◆ THE PROBLEM
Tell how many lines below include the word "item". Only the number should appear.
════
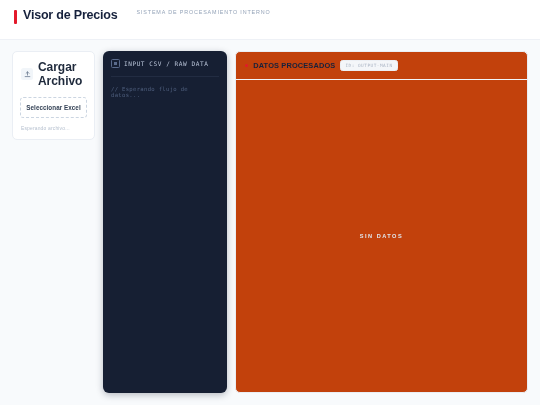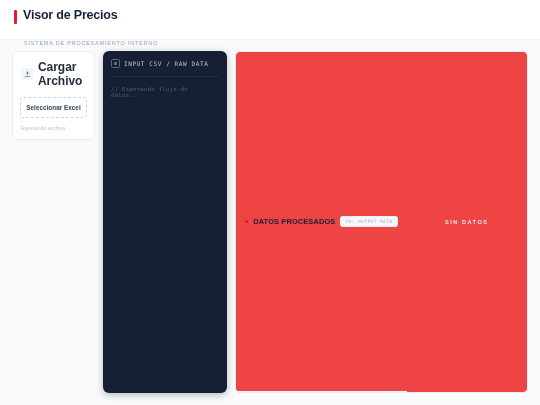--- a/index.html
+++ b/index.html
@@ -38,7 +38,7 @@
   }
   .title-block {
     display: flex;
-    flex-direction: column;
+    flex-direction: row;
     gap: 18px;
   }
   .page-title {

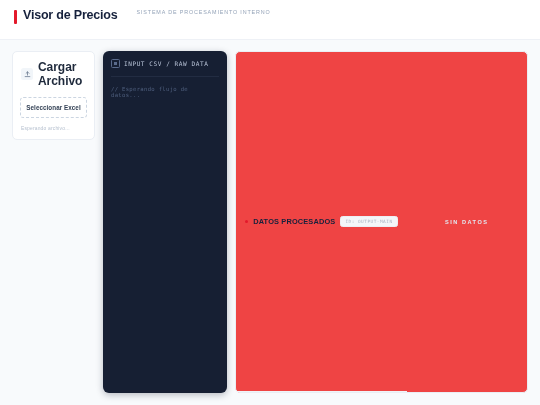--- a/index.html
+++ b/index.html
@@ -180,12 +180,12 @@
   
   .output-panel {
     flex: 1;
-    background: #ef4444;
+    background: #c2410c;
     border: 1px solid #eaeef4;
     border-radius: 5px;
     box-sizing: border-box;
     display: flex;
-    flex-direction: row;
+    flex-direction: column;
     min-width: 0;
   }
   .out-head {

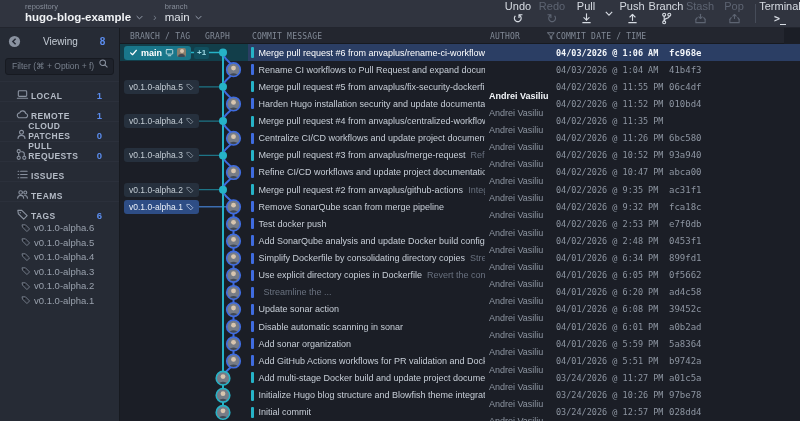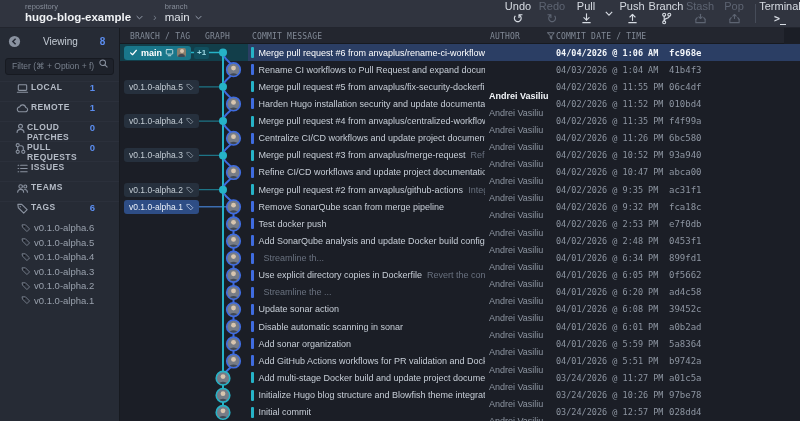--- a/index.html
+++ b/index.html
@@ -440,7 +440,7 @@
        <span class="msg-main">Merge pull request #6 from anvaplus/rename-ci-workflow</span>
           </div>
      <div class="cell c-author">Andrei Vasiliu</div>
-     <div class="cell c-date">04/04/2026 @ 1:06 AM</div>
+     <div class="cell c-date">04/03/2026 @ 1:06 AM</div>
      <div class="cell c-sha">fc968e</div>
         </div>
         <div class="commit-row">

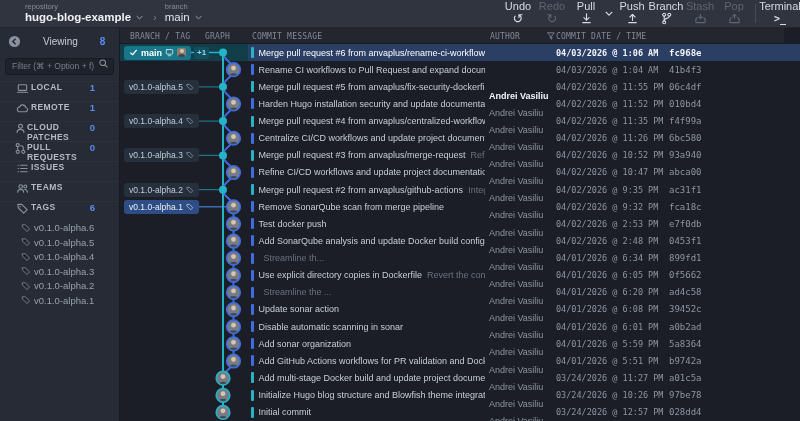--- a/index.html
+++ b/index.html
@@ -42,7 +42,7 @@
     font-family:"Liberation Sans", sans-serif; outline:none; }
   #filter-input::placeholder { color:#78808d; }
   .filter-search-icon { position:absolute; right:5px; top:3px; }
-  .nav-item { display:flex; align-items:flex-start; height:20px; padding:0 24px 0 5px;
+  .nav-item { display:flex; align-items:flex-end; height:20px; padding:0 17px 0 5px;
     cursor:pointer; border-top:1px solid #2b303b; }
   .nav-item .chev { width:11px; display:flex; align-items:center; }
   .nav-item .n-icon { width:15px; display:flex; align-items:center; }

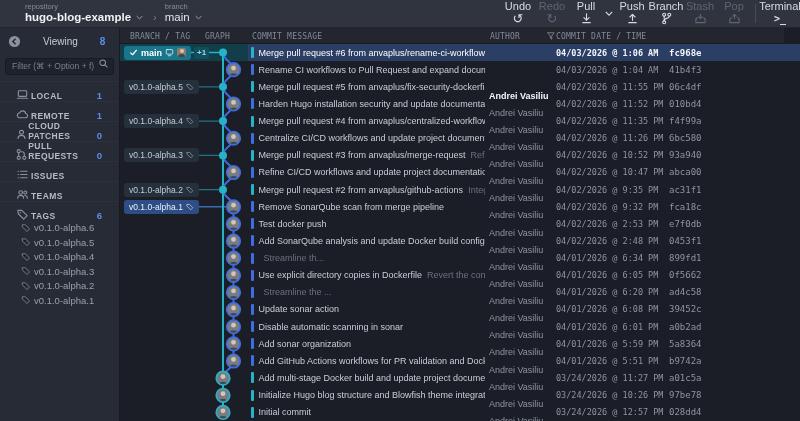--- a/index.html
+++ b/index.html
@@ -497,7 +497,6 @@
           </div>
      <div class="cell c-author">Andrei Vasiliu</div>
      <div class="cell c-date">04/02/2026 @ 11:35 PM</div>
-     <div class="cell c-sha">f4f99a</div>
         </div>
         <div class="commit-row">
           <div class="cell c-msg">

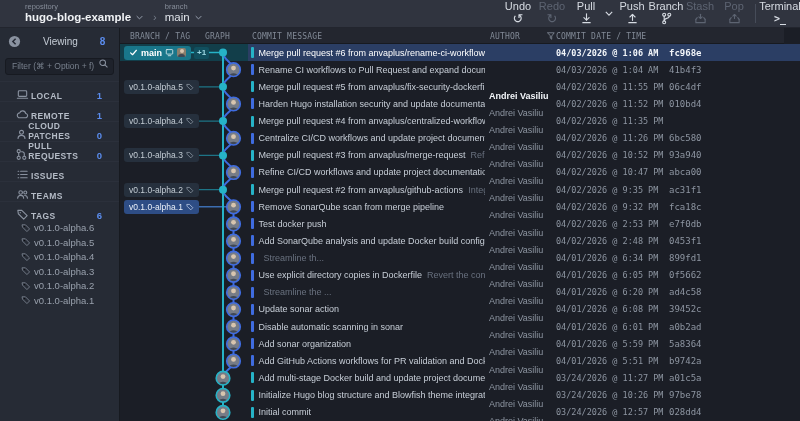--- a/index.html
+++ b/index.html
@@ -596,6 +596,7 @@
         <div class="commit-row">
           <div class="cell c-msg">
        <span class="msg-bar" style="background:#3f6ce0"></span>
+       <span class="msg-main">Simplify Dockerfile by consolidating directory copies</span>
             <span class="msg-dim">Streamline th...</span>
           </div>
      <div class="cell c-author">Andrei Vasiliu</div>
════
◆ SOLUTION TO THE PROBLEM
4